▸ **WHAT YOU SHOULD DO**
Please filter the data down to the lines that include the word "stderr" and copy them.

[Collection entries]
= = = = = = =
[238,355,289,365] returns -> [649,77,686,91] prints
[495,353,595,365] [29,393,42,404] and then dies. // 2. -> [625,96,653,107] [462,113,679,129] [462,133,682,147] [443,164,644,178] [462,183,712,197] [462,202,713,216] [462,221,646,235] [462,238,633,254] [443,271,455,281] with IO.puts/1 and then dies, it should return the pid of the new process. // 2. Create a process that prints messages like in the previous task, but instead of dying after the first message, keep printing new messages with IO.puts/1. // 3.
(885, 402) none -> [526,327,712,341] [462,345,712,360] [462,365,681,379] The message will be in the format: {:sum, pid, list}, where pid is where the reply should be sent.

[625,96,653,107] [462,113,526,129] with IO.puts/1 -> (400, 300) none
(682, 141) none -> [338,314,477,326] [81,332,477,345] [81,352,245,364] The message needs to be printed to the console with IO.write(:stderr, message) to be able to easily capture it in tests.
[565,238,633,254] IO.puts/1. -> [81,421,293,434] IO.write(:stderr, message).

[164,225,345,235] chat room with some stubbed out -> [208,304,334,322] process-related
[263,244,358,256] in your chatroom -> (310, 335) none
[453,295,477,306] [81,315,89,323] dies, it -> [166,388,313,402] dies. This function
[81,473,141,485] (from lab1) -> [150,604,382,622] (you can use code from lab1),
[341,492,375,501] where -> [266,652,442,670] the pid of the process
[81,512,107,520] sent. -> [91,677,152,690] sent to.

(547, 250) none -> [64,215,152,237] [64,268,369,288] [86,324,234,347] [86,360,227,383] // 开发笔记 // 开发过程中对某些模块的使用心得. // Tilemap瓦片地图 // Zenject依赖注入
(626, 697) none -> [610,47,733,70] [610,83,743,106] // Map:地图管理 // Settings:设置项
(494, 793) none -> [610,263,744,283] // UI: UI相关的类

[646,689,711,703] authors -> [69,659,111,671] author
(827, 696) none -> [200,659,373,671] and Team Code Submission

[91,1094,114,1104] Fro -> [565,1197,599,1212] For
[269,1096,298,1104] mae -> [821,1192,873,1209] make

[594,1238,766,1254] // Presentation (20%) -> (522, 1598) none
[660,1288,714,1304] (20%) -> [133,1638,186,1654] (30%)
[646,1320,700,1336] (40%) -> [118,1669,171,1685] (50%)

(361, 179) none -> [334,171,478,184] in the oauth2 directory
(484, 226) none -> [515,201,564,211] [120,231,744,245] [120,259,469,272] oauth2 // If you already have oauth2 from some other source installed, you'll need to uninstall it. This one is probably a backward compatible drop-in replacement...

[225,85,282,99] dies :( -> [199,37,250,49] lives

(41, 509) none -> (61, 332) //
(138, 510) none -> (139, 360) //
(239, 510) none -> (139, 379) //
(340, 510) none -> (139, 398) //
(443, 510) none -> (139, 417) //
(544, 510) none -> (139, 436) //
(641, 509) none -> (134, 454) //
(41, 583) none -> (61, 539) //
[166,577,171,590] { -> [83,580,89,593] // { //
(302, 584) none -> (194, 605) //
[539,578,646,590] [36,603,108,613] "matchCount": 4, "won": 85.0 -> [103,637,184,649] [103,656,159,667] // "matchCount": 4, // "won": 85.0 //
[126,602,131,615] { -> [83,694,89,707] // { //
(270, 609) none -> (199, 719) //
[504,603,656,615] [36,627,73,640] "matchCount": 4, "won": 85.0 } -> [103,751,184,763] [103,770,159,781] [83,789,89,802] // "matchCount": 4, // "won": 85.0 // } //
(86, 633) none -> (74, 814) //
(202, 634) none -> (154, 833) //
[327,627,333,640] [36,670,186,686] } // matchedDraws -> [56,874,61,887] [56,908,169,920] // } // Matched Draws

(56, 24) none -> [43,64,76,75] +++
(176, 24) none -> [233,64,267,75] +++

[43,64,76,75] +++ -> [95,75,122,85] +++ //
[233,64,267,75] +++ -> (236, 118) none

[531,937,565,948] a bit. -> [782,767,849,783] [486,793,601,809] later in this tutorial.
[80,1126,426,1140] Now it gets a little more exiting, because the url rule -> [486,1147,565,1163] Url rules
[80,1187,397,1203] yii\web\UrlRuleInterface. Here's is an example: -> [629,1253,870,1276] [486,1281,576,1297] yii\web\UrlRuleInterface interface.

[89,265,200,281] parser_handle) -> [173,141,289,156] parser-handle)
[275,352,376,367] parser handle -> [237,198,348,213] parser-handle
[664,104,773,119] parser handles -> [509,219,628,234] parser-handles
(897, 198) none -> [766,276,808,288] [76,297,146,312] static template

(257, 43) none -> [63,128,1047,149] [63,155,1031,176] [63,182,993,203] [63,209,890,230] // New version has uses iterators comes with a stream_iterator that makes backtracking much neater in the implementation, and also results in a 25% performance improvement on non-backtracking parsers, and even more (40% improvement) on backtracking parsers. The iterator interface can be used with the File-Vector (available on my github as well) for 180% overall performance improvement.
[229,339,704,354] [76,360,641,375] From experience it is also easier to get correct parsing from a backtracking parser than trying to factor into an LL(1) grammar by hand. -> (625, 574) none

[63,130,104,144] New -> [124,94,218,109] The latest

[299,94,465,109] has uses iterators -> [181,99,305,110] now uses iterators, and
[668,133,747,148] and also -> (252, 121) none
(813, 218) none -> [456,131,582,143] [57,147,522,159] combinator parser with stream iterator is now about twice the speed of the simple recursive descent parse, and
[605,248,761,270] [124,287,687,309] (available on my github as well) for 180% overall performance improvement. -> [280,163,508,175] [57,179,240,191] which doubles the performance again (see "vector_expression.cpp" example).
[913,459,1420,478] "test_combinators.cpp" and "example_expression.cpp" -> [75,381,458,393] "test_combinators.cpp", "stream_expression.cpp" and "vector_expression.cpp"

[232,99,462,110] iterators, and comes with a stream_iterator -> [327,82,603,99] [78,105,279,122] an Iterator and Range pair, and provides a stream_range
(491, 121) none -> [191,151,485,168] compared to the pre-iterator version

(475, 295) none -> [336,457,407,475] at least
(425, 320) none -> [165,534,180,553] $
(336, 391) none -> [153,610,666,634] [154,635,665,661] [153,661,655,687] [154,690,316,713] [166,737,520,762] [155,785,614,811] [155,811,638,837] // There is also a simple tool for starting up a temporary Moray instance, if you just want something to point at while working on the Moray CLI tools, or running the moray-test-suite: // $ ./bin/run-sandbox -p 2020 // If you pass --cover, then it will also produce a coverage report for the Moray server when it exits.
= = = = = = =
▸ **ANSWER BOX**
(682, 141) none -> [338,314,477,326] [81,332,477,345] [81,352,245,364] The message needs to be printed to the console with IO.write(:stderr, message) to be able to easily capture it in tests.
[565,238,633,254] IO.puts/1. -> [81,421,293,434] IO.write(:stderr, message).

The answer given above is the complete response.